— DATA —
________
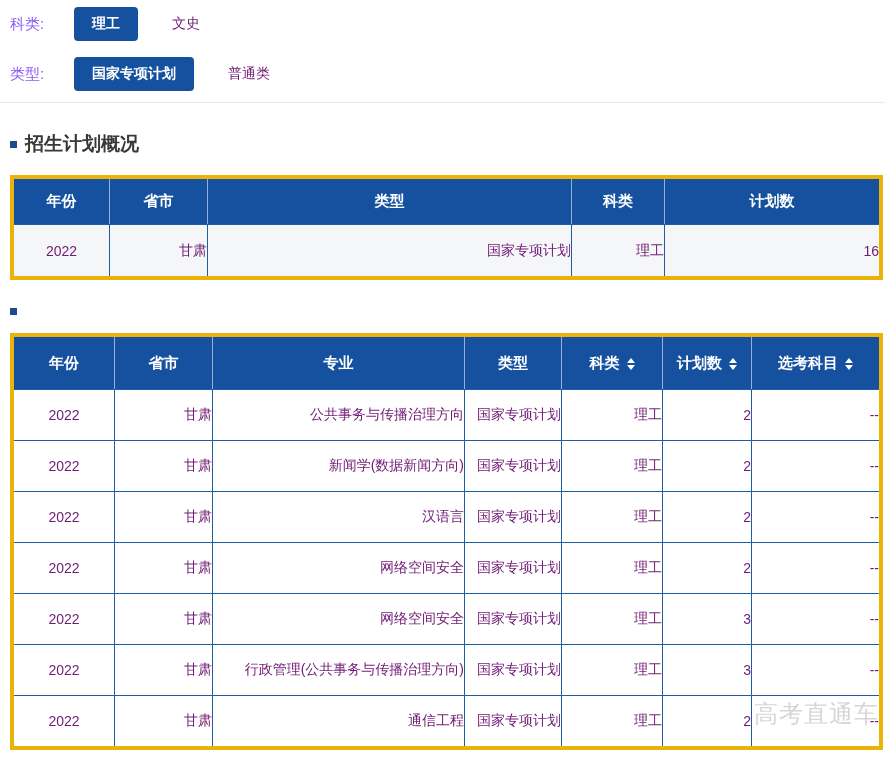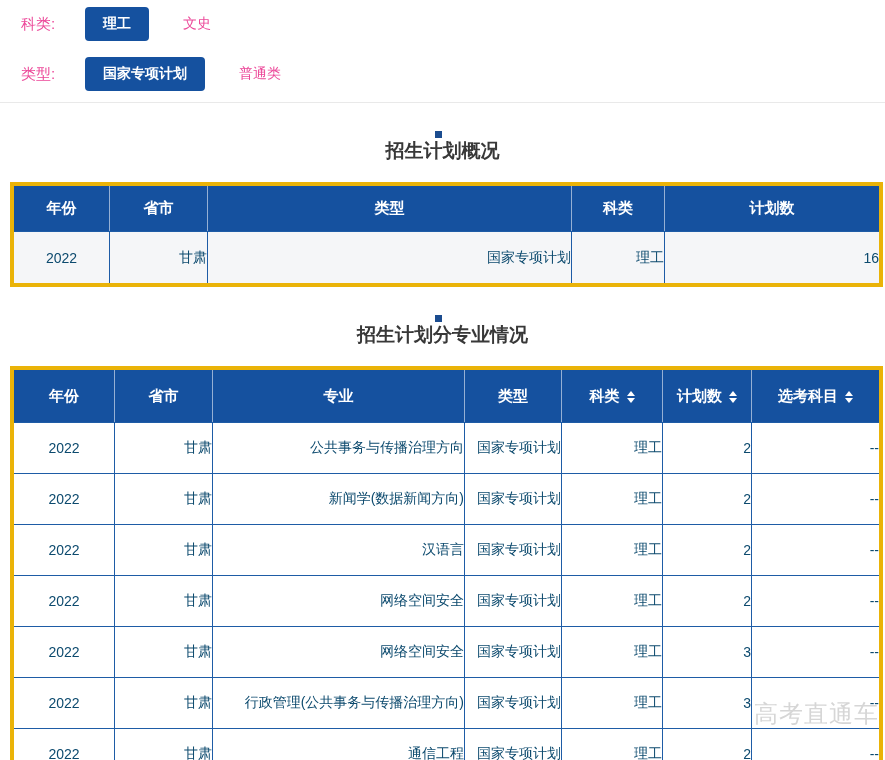"科类:" .filter-label { color: #ec4899 -> #8b5cf6; margin-left: 11px -> none }
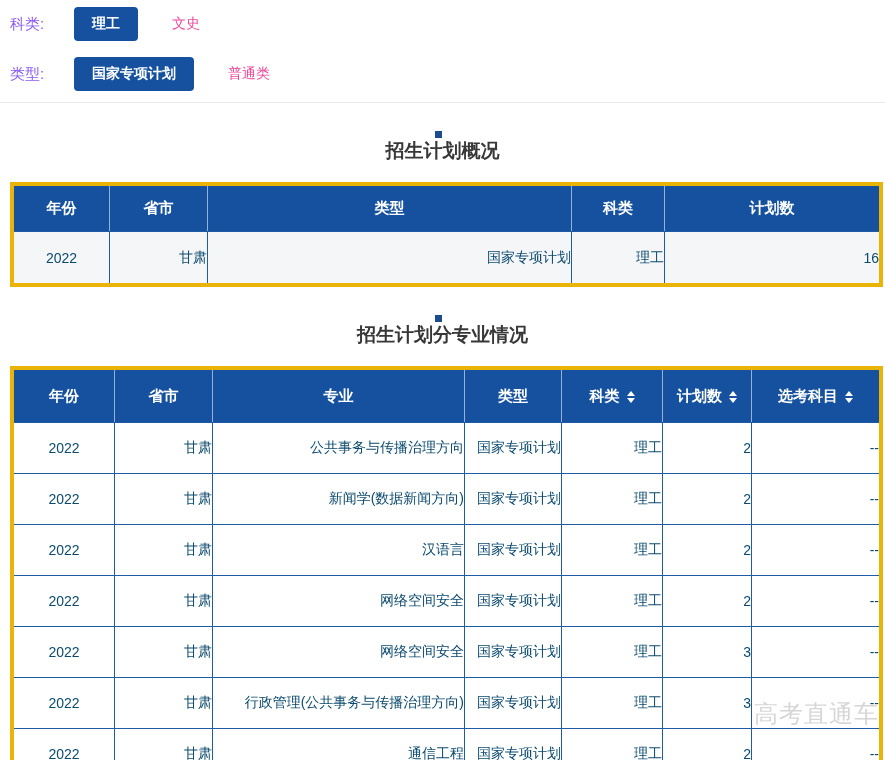"文史" .filter-option { color: #ec4899 -> #701a75 }
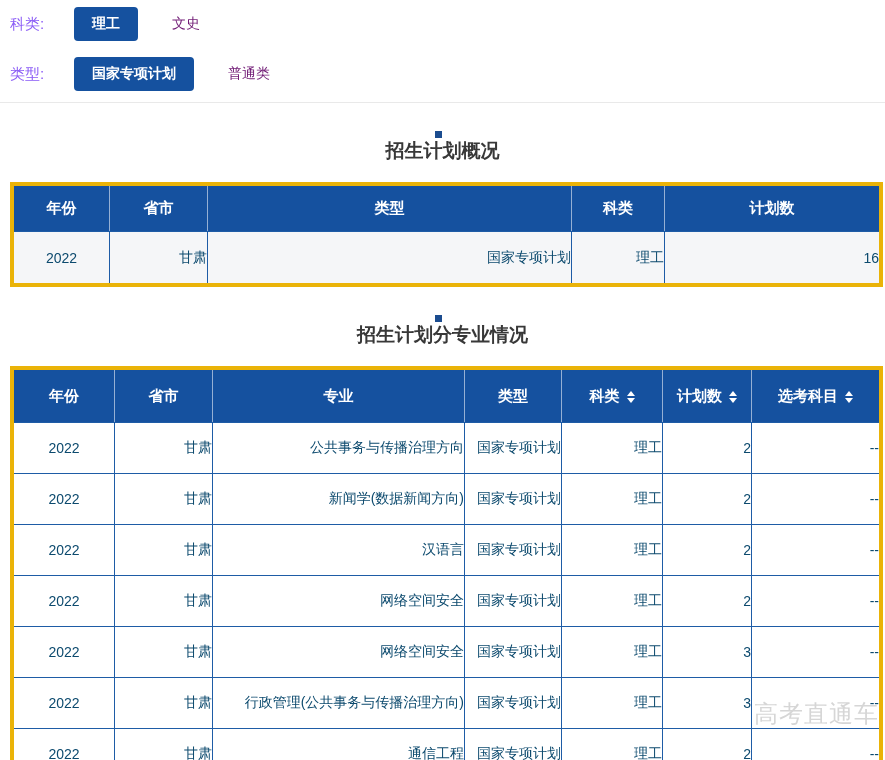"招生计划概况" .section-title { flex-direction: column -> none }
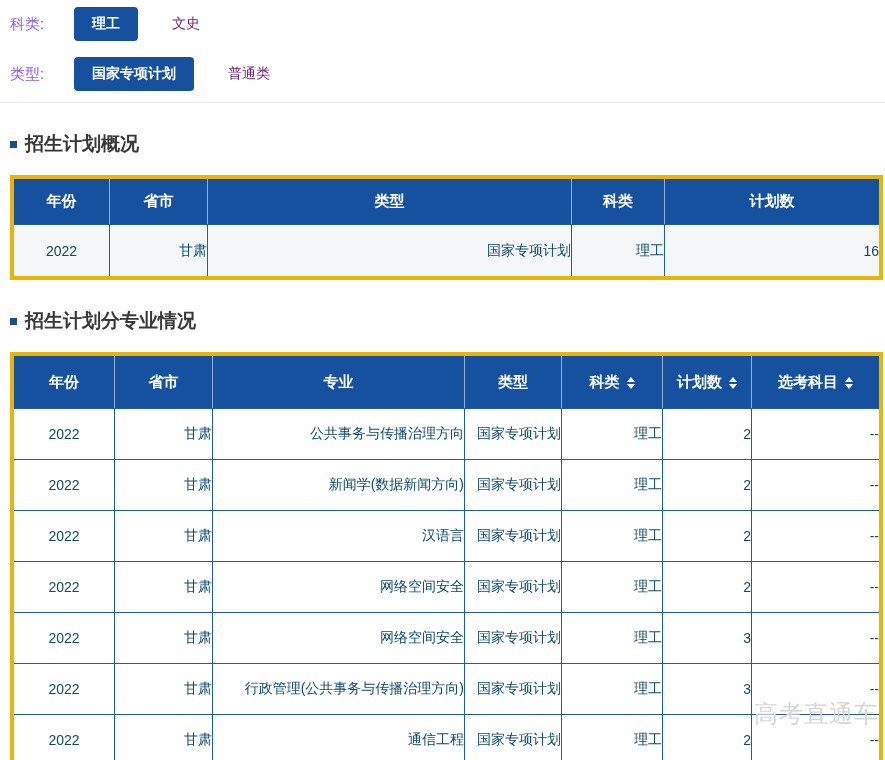"2022" td { color: #0c4a6e -> #701a75 }
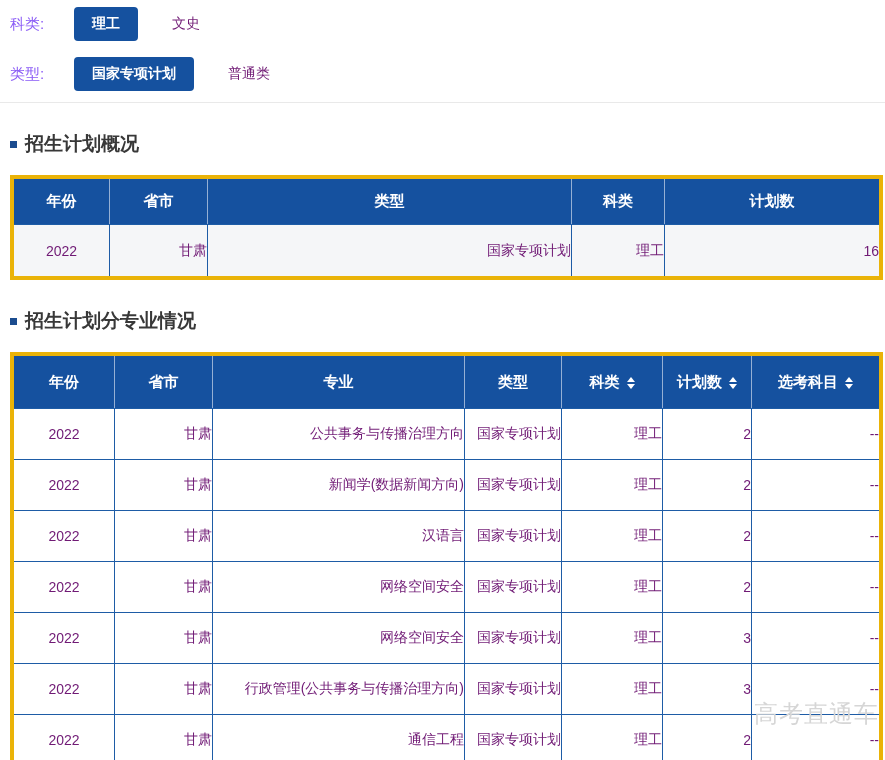"招生计划分专业情况" span { html: <span>招生计划分专业情况</span> -> none }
________
— TASK DETAILS —
Retype the records above line for line and exactly, omitting their pictures.

— ANSWER BOX —
"科类:" .filter-label { color: #ec4899 -> #8b5cf6; margin-left: 11px -> none }
"文史" .filter-option { color: #ec4899 -> #701a75 }
"招生计划概况" .section-title { flex-direction: column -> none }
"2022" td { color: #0c4a6e -> #701a75 }
"招生计划分专业情况" span { html: <span>招生计划分专业情况</span> -> none }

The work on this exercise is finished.